Web document revisions
━━━━━━━━━━

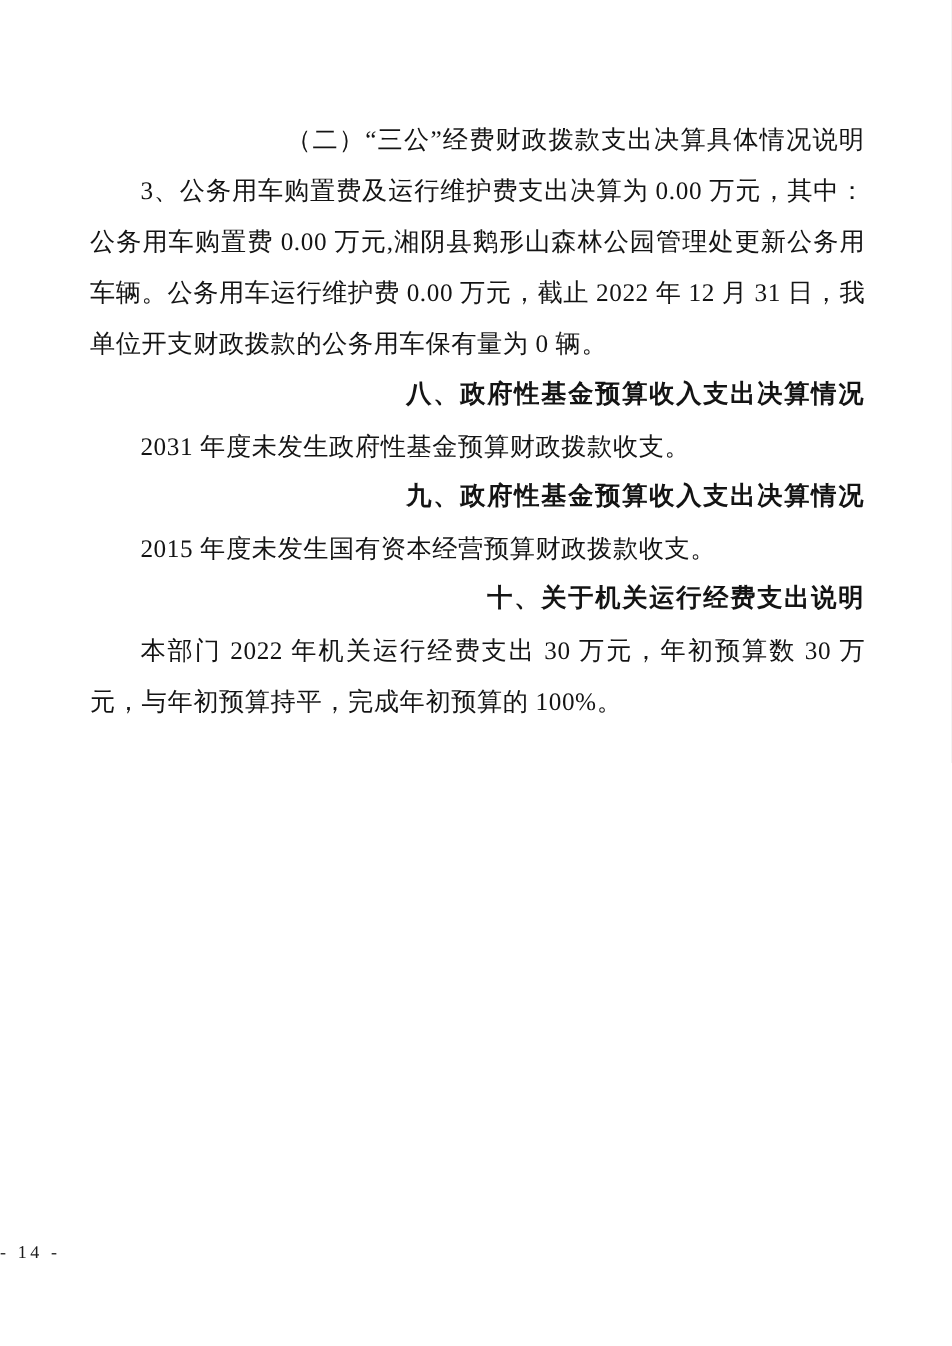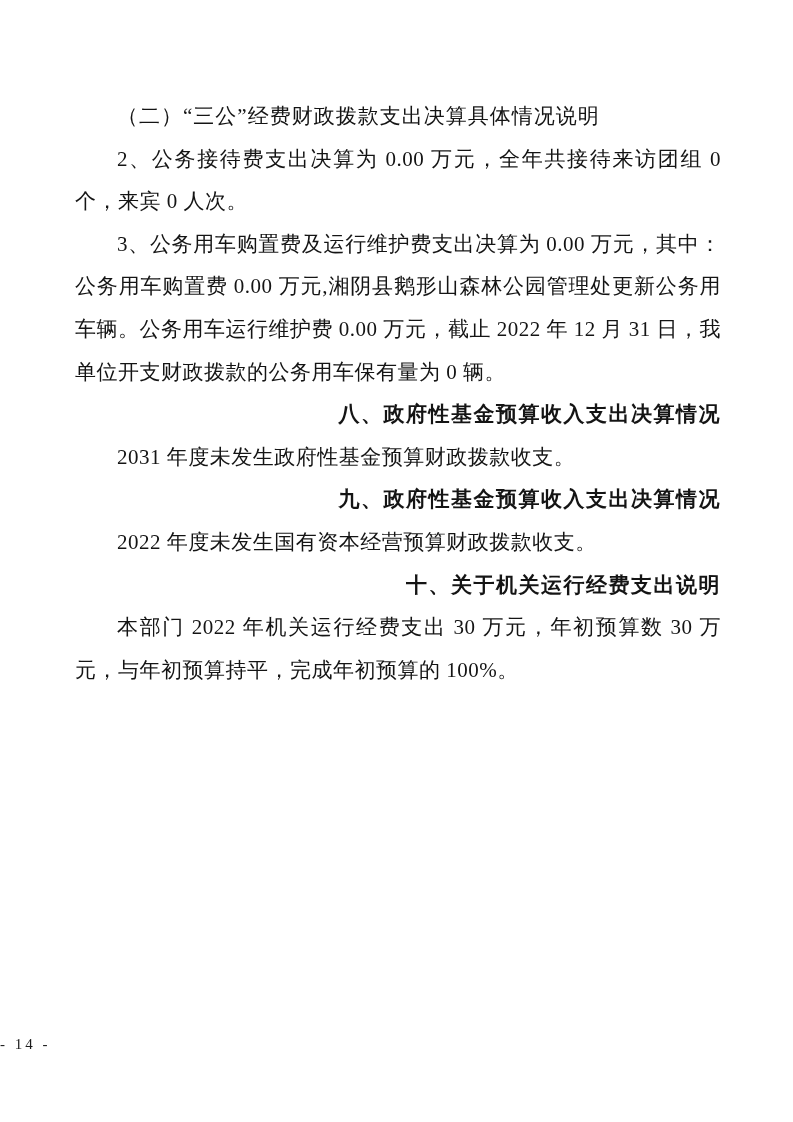--- a/index.html
+++ b/index.html
@@ -33,7 +33,7 @@
     word-break: break-all;
   }
   p.sub-heading {
-    text-align: left;
+    text-align: right;
     letter-spacing: 1px;
   }
   p.heading-bold {

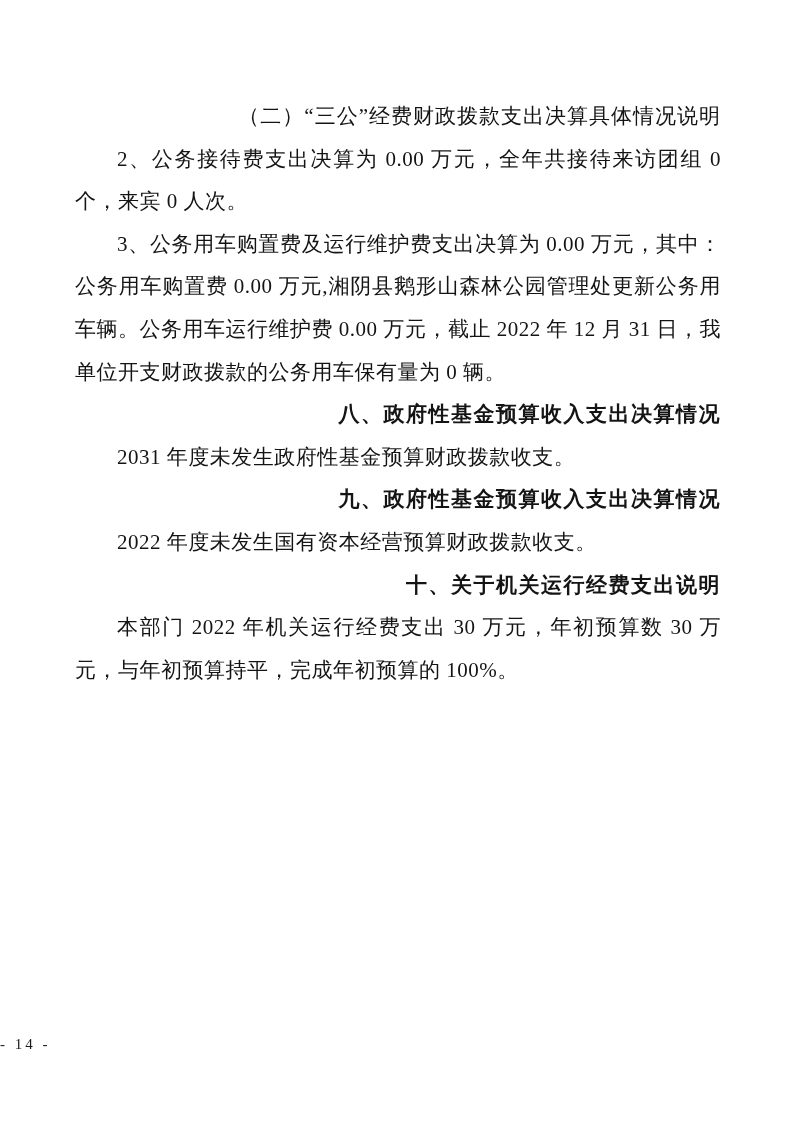--- a/index.html
+++ b/index.html
@@ -59,7 +59,6 @@
 <div class="page">
   <div class="content">
     <p class="sub-heading">（二）“三公”经费财政拨款支出决算具体情况说明</p>
-    <p class="body-para">2、公务接待费支出决算为 0.00 万元，全年共接待来访团组 0 个，来宾 0 人次。</p>
     <p class="body-para">3、公务用车购置费及运行维护费支出决算为 0.00 万元，其中：公务用车购置费 0.00 万元,湘阴县鹅形山森林公园管理处更新公务用车辆。公务用车运行维护费 0.00 万元，截止 2022 年 12 月 31 日，我单位开支财政拨款的公务用车保有量为 0 辆。</p>
     <p class="heading-bold">八、政府性基金预算收入支出决算情况</p>
     <p class="body-para">2031 年度未发生政府性基金预算财政拨款收支。</p>

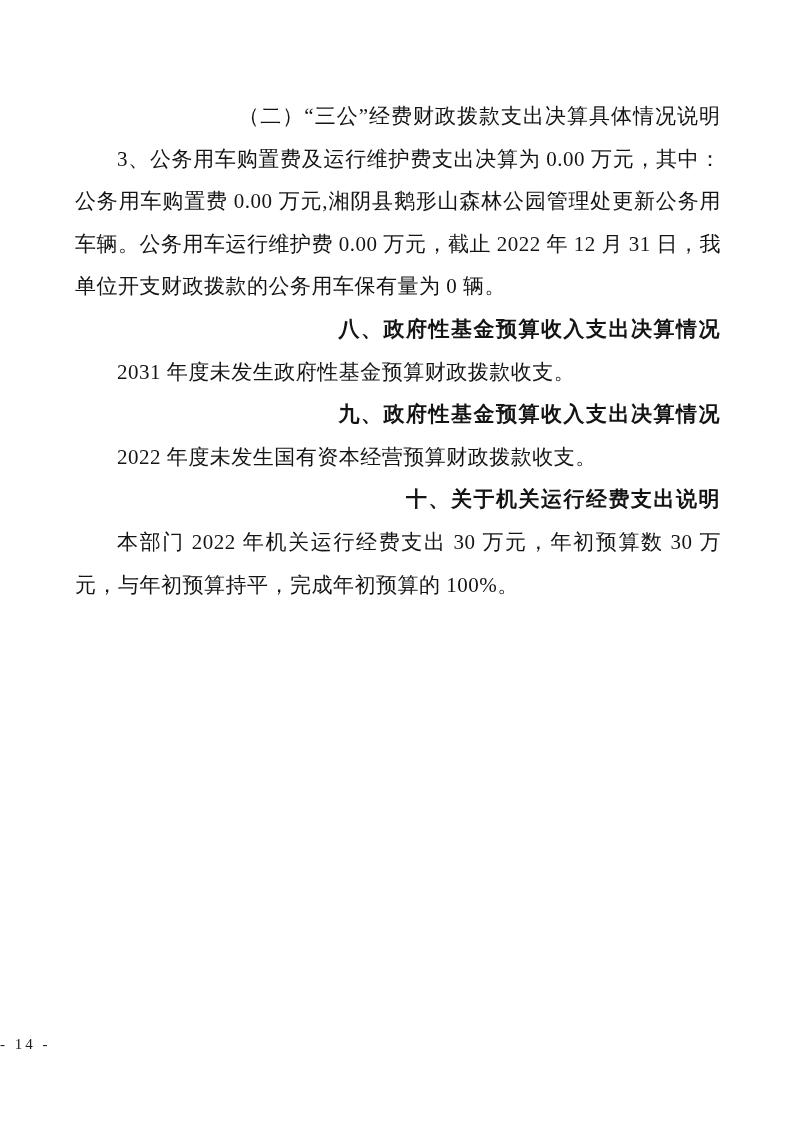--- a/index.html
+++ b/index.html
@@ -63,7 +63,7 @@
     <p class="heading-bold">八、政府性基金预算收入支出决算情况</p>
     <p class="body-para">2031 年度未发生政府性基金预算财政拨款收支。</p>
     <p class="heading-bold">九、政府性基金预算收入支出决算情况</p>
-    <p class="body-para">2022 年度未发生国有资本经营预算财政拨款收支。</p>
+    <p class="body-para">2015 年度未发生国有资本经营预算财政拨款收支。</p>
     <p class="heading-bold">十、关于机关运行经费支出说明</p>
     <p class="body-para">本部门 2022 年机关运行经费支出 30 万元，年初预算数 30 万元，与年初预算持平，完成年初预算的 100%。</p>
   </div>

━━━━━━━━━━

Tally every line of the data that holds the word "para" and write the count alone.

7